*Records shown*.
▼▼▼

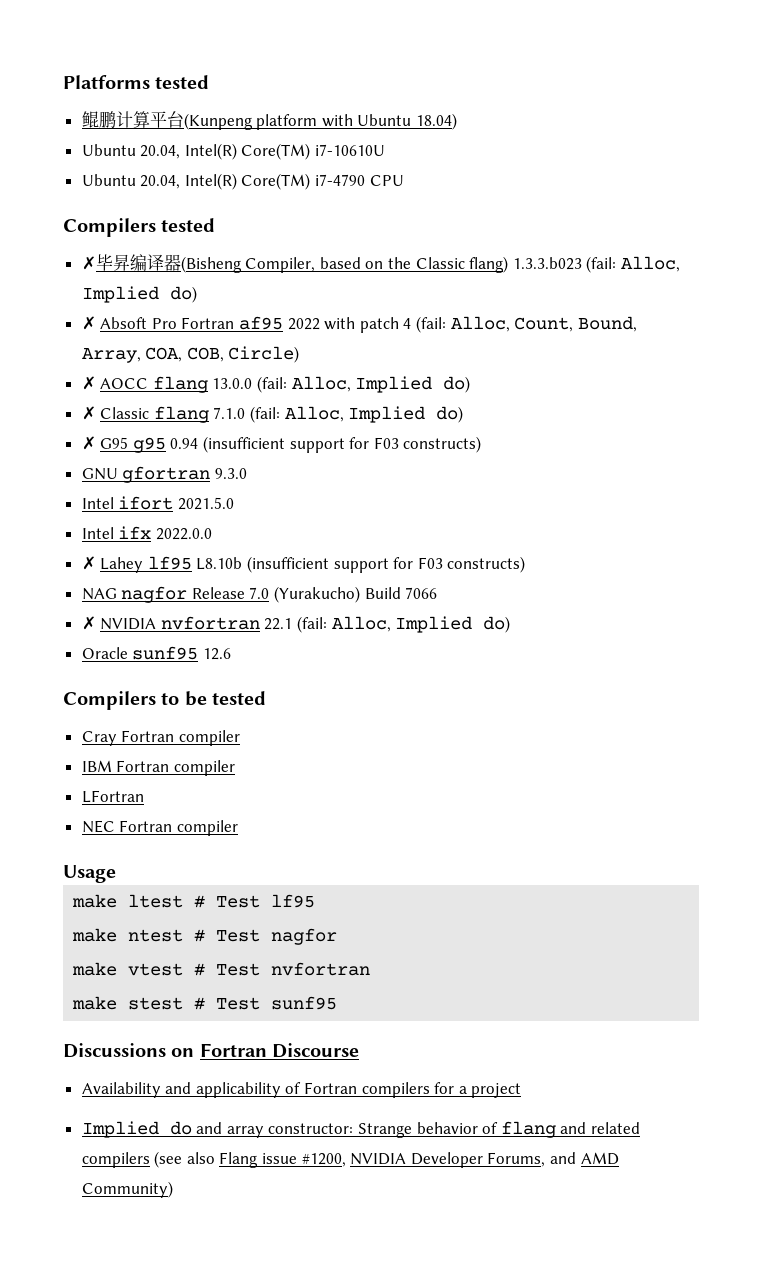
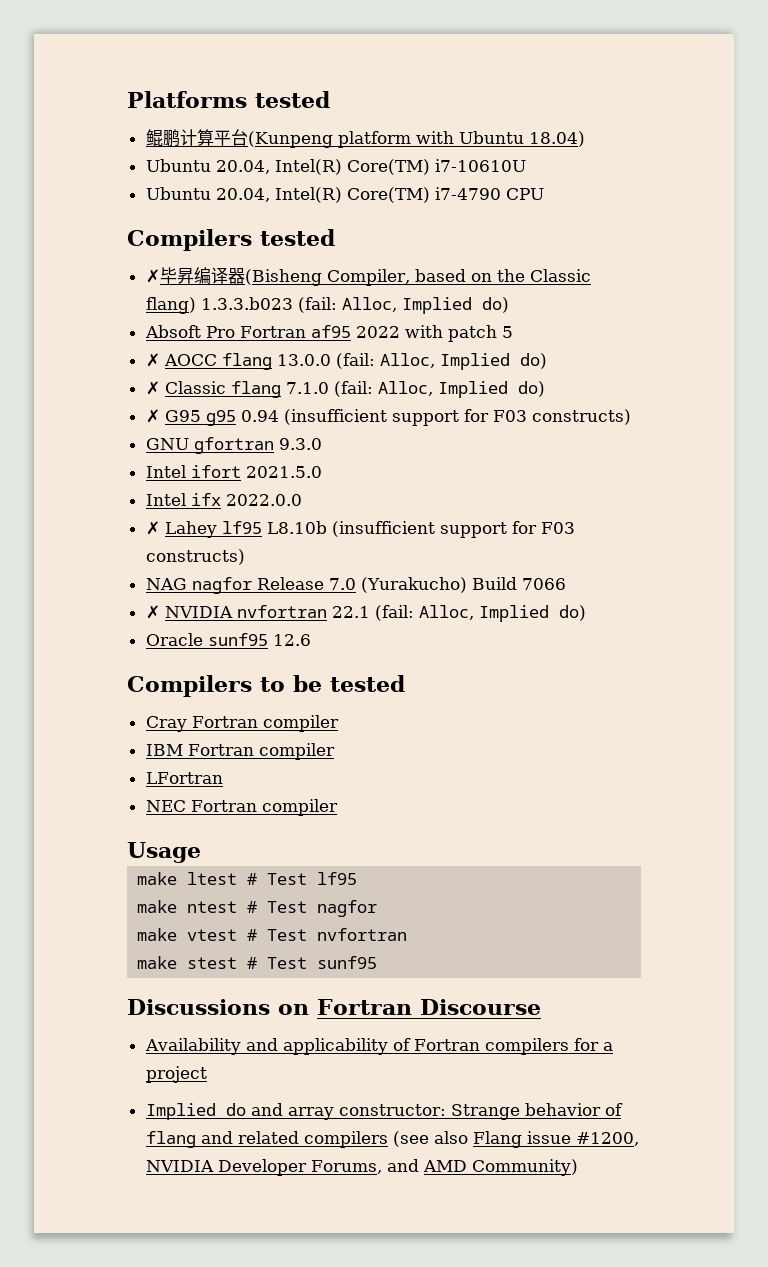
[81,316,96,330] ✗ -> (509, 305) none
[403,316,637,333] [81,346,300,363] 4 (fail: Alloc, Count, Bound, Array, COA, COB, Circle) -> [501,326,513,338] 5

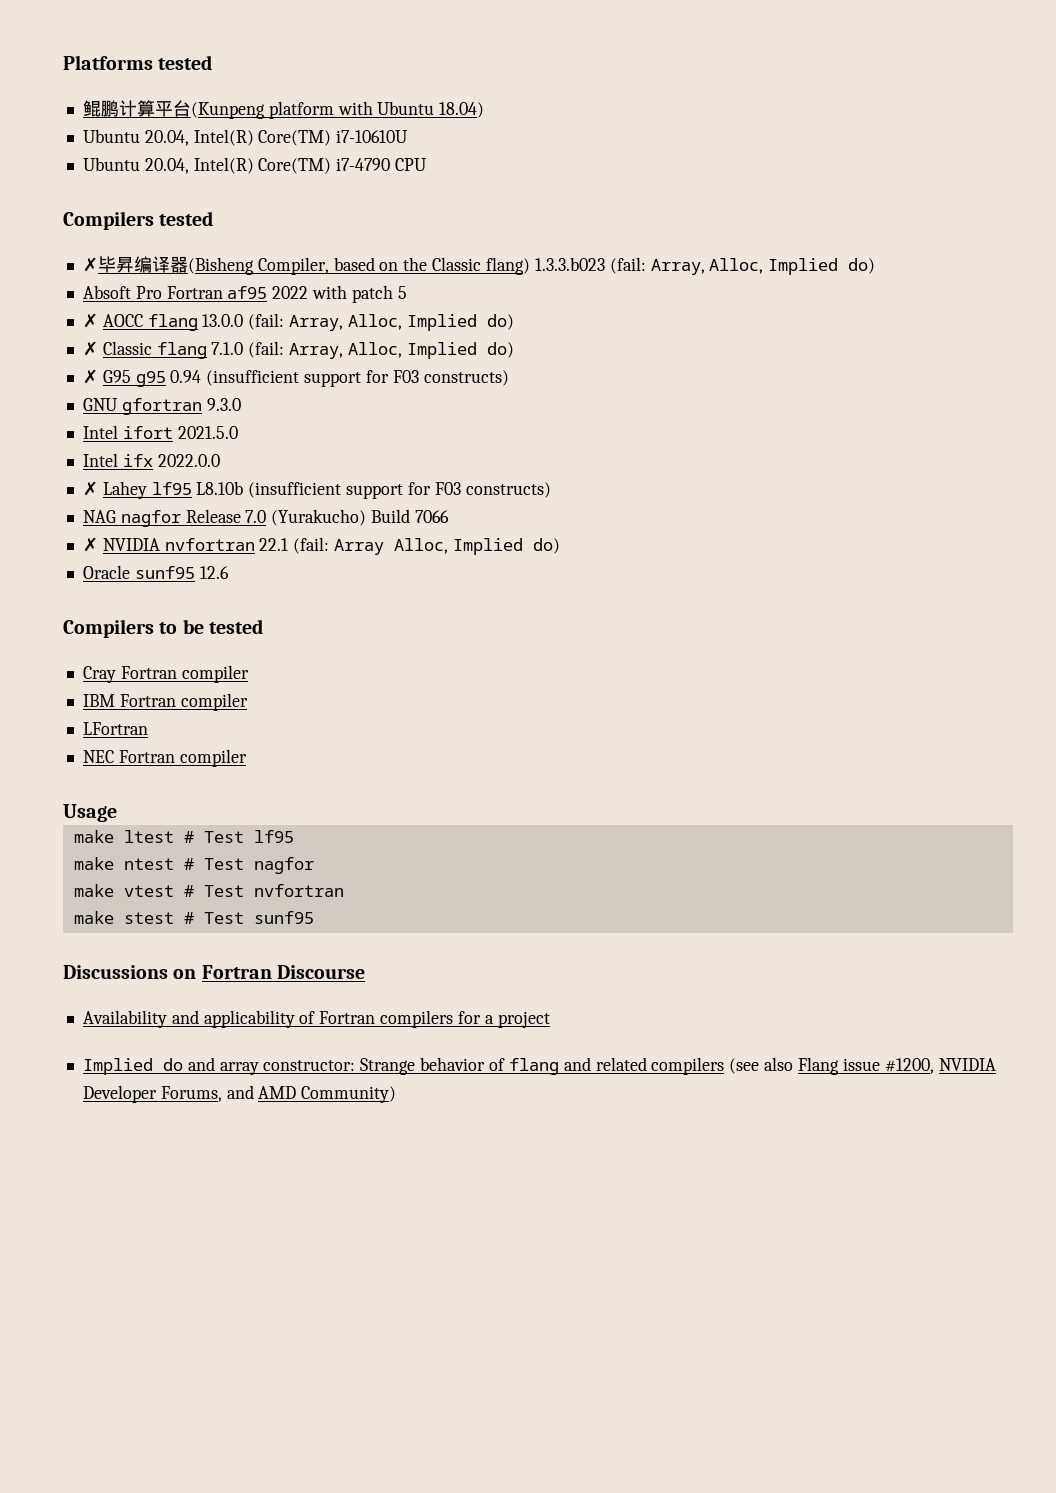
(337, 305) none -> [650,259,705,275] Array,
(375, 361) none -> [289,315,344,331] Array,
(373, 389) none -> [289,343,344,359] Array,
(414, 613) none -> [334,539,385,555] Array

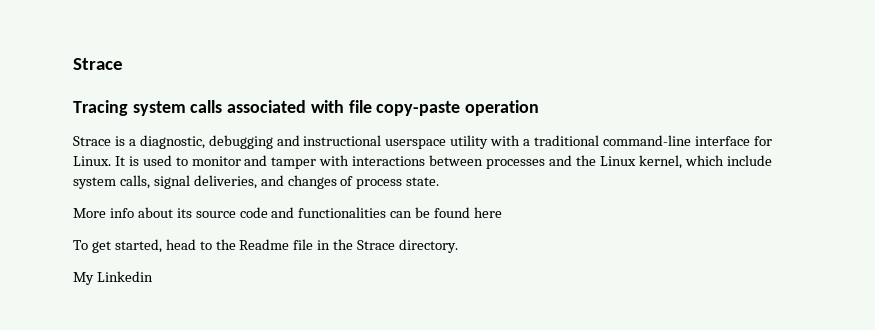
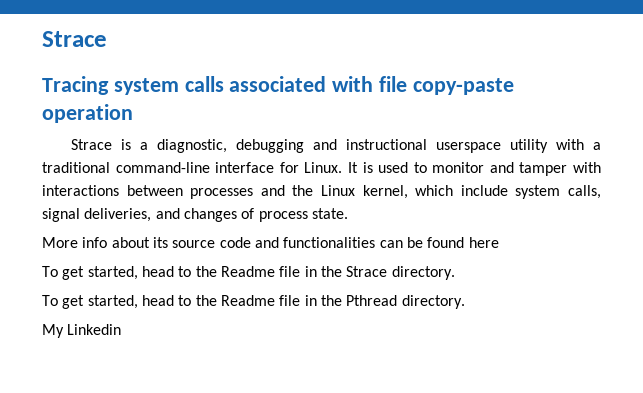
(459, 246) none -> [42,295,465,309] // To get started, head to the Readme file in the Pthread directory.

▲▲▲
▼▼▼

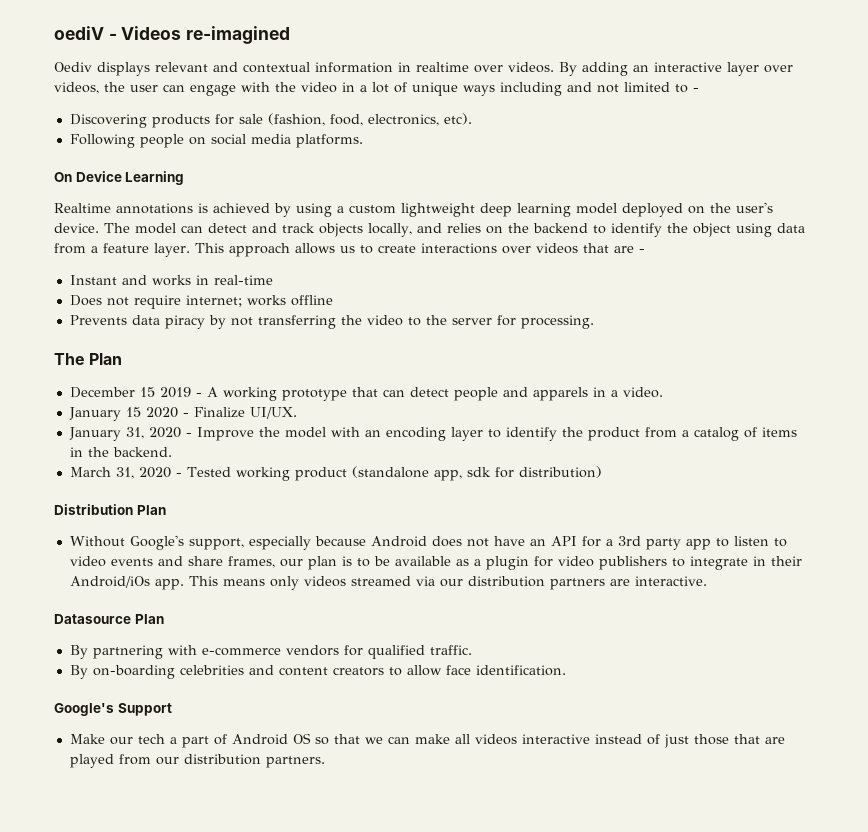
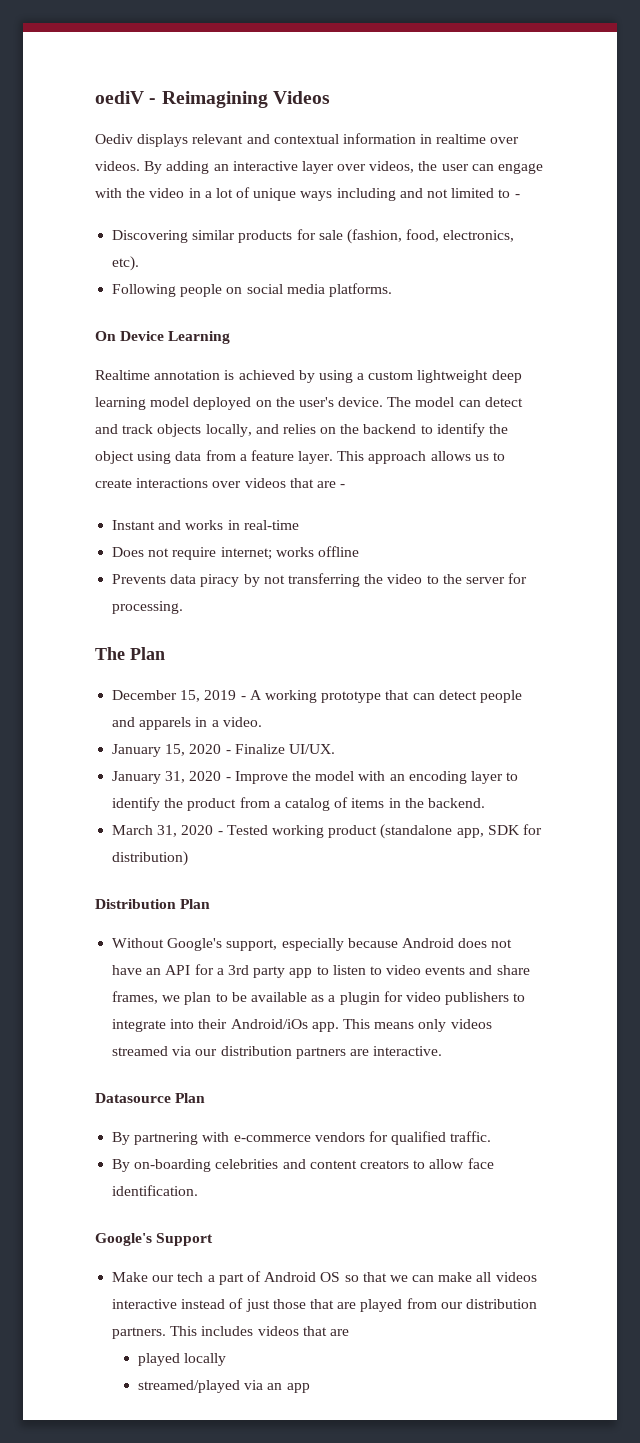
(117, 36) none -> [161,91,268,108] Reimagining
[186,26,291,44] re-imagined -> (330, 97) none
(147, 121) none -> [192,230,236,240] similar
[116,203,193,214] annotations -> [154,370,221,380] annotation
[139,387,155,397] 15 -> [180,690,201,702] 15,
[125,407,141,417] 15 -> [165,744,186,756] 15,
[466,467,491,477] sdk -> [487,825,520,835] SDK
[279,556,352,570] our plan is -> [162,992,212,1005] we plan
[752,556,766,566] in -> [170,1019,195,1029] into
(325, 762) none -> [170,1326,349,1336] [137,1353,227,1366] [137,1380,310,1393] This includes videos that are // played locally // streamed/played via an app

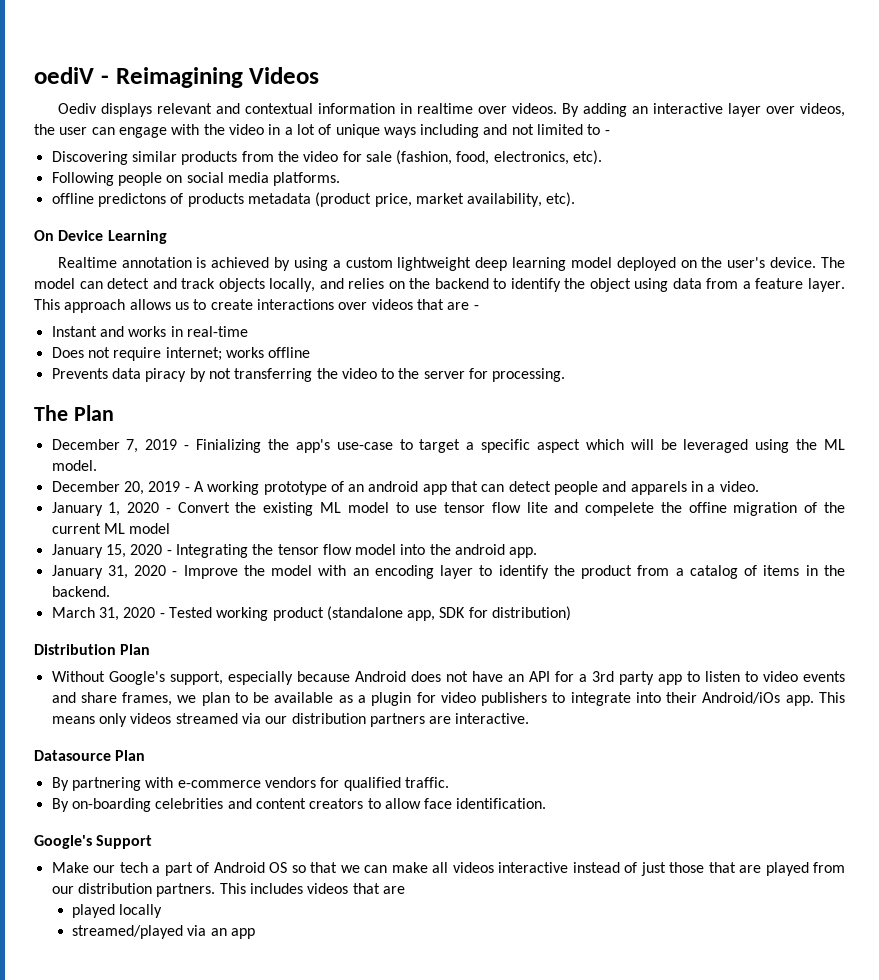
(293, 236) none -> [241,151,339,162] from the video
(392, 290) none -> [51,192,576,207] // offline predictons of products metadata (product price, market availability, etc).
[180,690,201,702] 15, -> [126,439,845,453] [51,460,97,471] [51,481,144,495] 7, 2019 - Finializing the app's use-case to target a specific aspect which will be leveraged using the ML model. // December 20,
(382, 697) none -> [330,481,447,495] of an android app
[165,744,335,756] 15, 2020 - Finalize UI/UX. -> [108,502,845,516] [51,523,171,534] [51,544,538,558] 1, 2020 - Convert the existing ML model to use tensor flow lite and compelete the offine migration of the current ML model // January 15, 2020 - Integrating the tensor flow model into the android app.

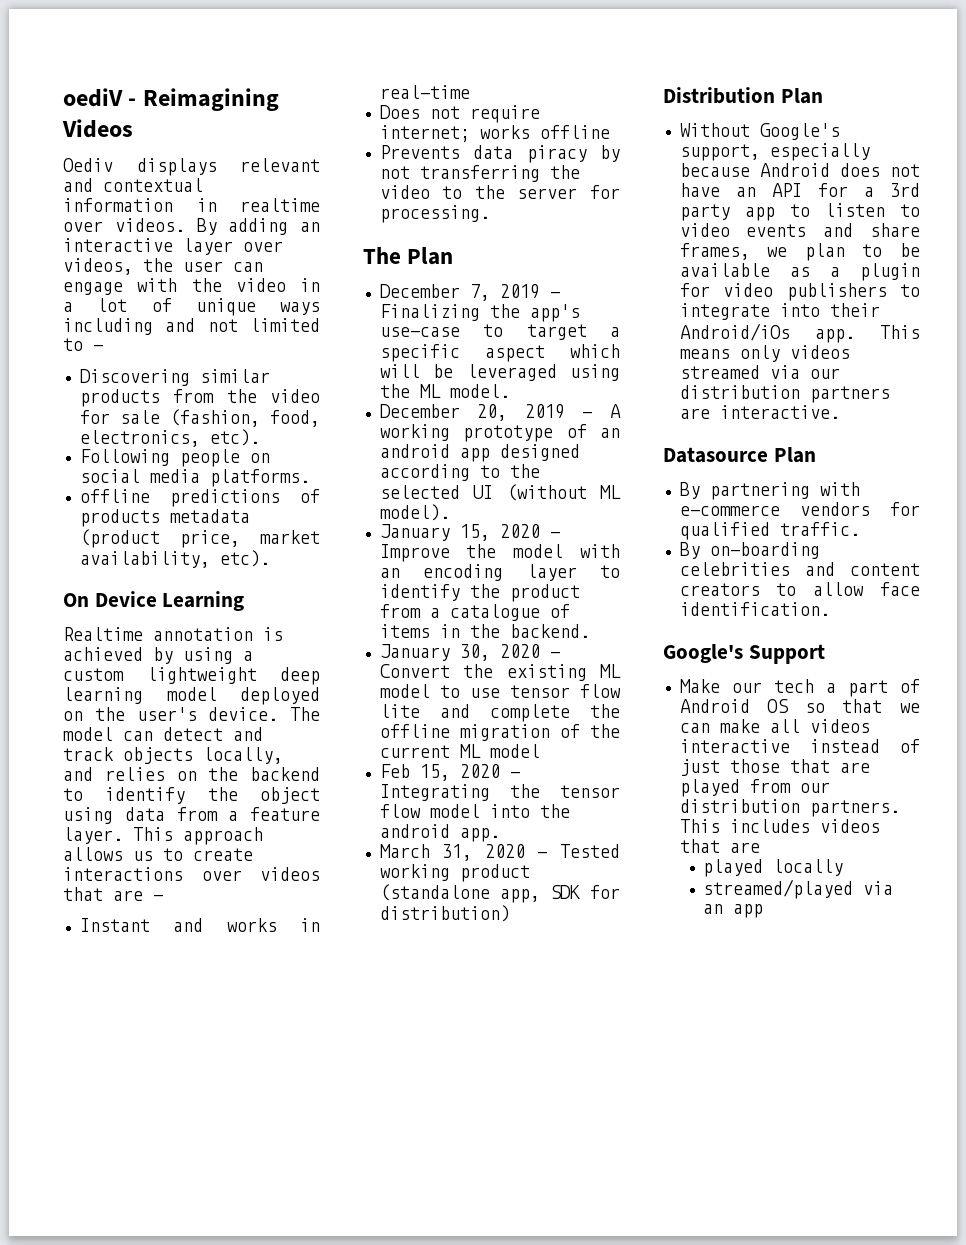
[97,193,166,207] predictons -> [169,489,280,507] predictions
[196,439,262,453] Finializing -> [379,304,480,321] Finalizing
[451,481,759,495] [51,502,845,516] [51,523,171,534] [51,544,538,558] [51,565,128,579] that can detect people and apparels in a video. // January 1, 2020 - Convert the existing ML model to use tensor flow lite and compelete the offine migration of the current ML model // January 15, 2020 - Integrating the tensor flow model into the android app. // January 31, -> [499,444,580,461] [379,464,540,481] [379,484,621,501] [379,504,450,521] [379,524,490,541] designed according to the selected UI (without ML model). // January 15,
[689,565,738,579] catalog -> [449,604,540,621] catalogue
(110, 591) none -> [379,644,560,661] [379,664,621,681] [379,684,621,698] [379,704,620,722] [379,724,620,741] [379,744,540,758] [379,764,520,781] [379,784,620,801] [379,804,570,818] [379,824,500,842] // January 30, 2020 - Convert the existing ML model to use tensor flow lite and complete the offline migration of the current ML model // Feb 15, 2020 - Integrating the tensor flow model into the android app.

▲▲▲
▼▼▼

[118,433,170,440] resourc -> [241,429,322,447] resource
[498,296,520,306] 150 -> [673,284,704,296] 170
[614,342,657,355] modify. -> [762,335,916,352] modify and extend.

▲▲▲

*What is needed*. Please show the lines of the material that contain the string "Finializing".

*Solution for this task*.
[180,690,201,702] 15, -> [126,439,845,453] [51,460,97,471] [51,481,144,495] 7, 2019 - Finializing the app's use-case to target a specific aspect which will be leveraged using the ML model. // December 20,
[196,439,262,453] Finializing -> [379,304,480,321] Finalizing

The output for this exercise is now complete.